Publication
ORCA: An End-to-End Interactive Copilot for Optimized Root Cause Analysis
Phi Nguyen Xuan; Nicholas Tagliapietra; Lavdim Halilaj; Kristian Kersting; Juergen Luettin
In: Computing Research Repository eprint Journal (CoRR), Vol. abs/2605.27022, Pages 1-10, arXiv, 2026.
Abstract
Causal analysis is a crucial task in many domains, including manufacturing, social science, and medicine. However,
despite recent progress, the conceptual and methodological complexity of causal methods makes them largely
inaccessible to domain experts.

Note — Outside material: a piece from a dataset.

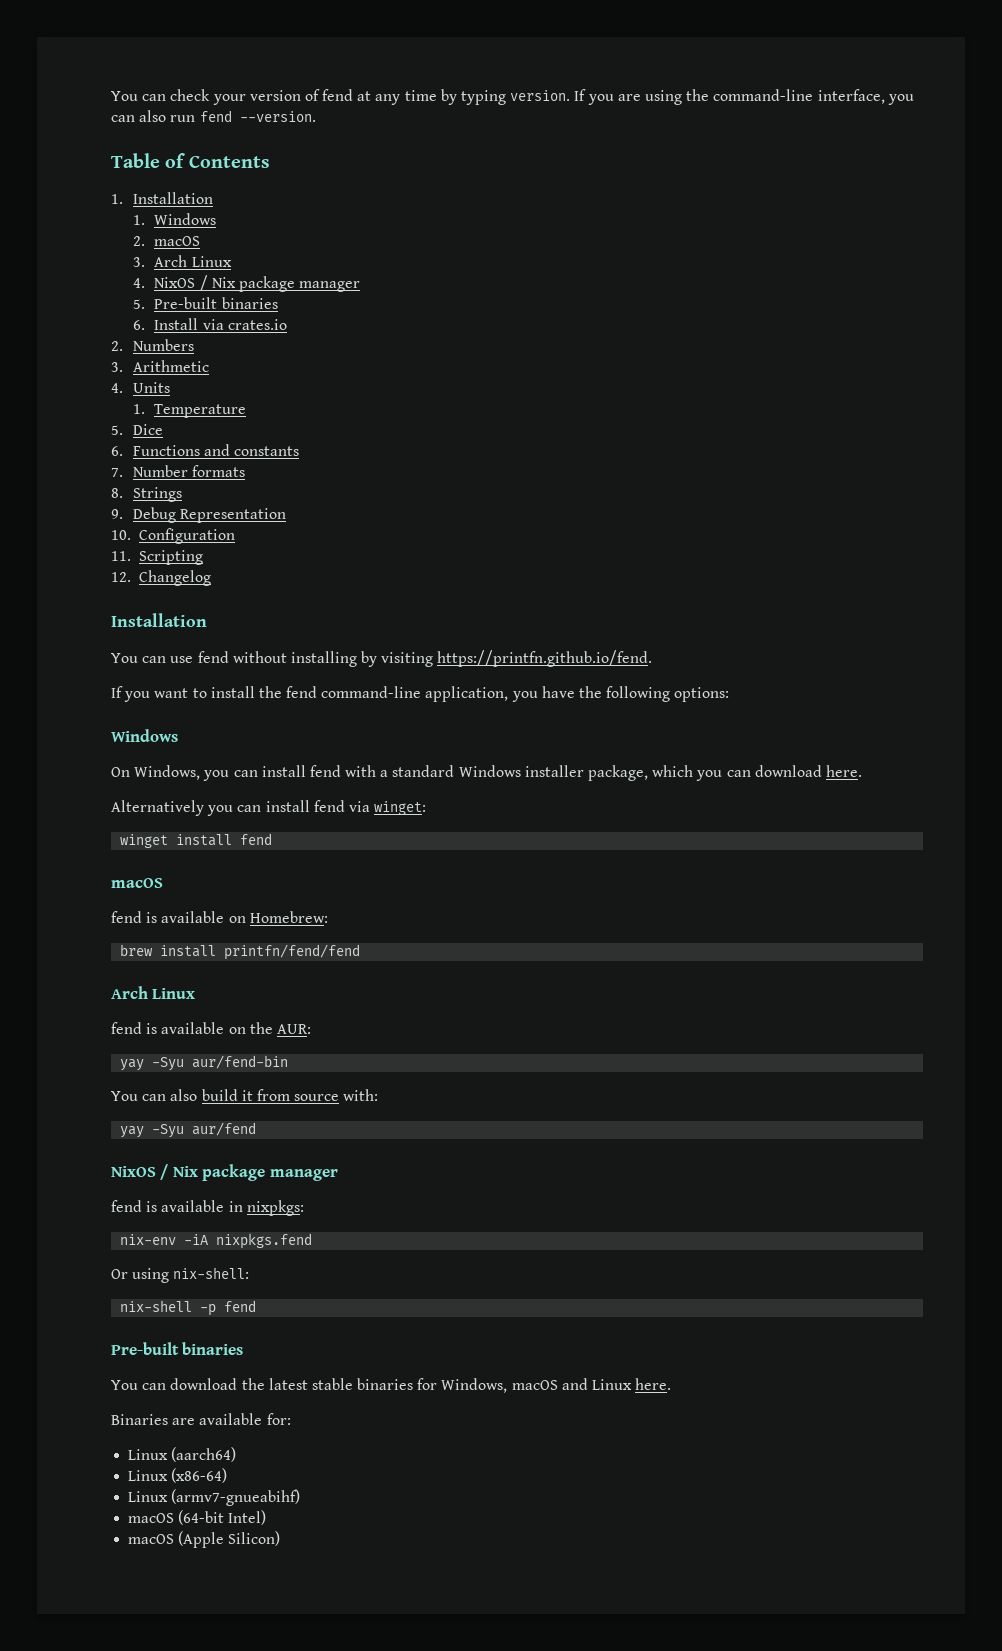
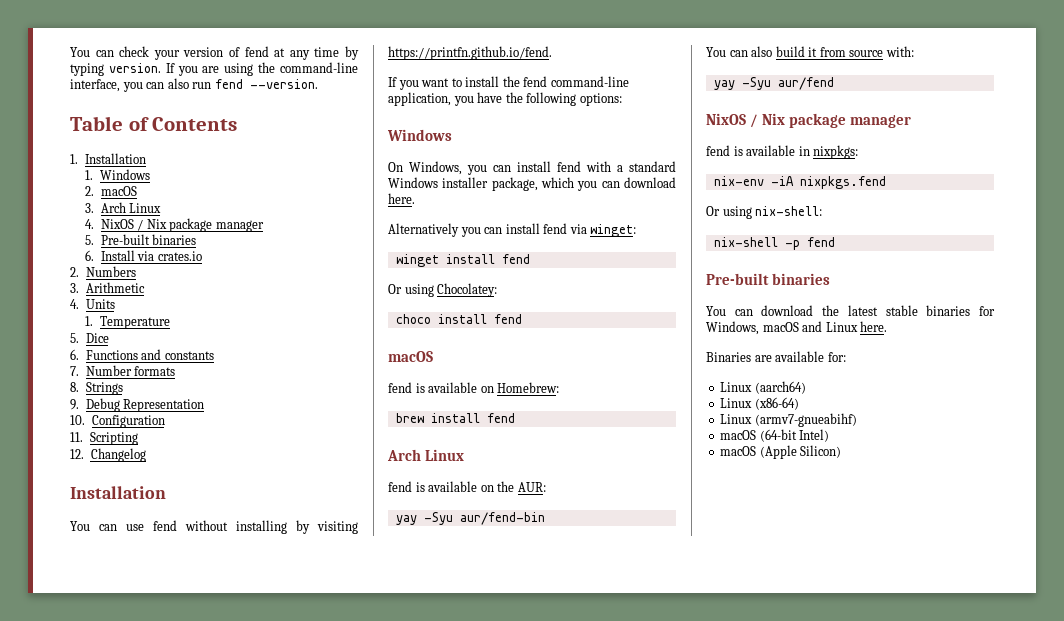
(273, 839) none -> [388,283,498,297] [395,314,522,324] // Or using Chocolatey: // choco install fend
[224,944,361,960] printfn/fend/fend -> [486,413,515,423] fend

This gap prevents experts from leveraging these advances and hinders researchers
who lack access to real-world data for validation. To bridge this divide, we introduce ORCA, a copilot for
end-to-end causal analysis. ORCA orchestrates agents to understand the user’s goals and guide them through the
most appropriate causal analysis workflow, from fully automatic to highly user-guided execution. It features
causal discovery, causal effect estimation, explainability and Root-Cause-Analysis (RCA). ORCA evaluates and
compares performance, generates key metrics and diagrams, and generates insights through structured reports.
We highlight its effectiveness across several real-world use-cases.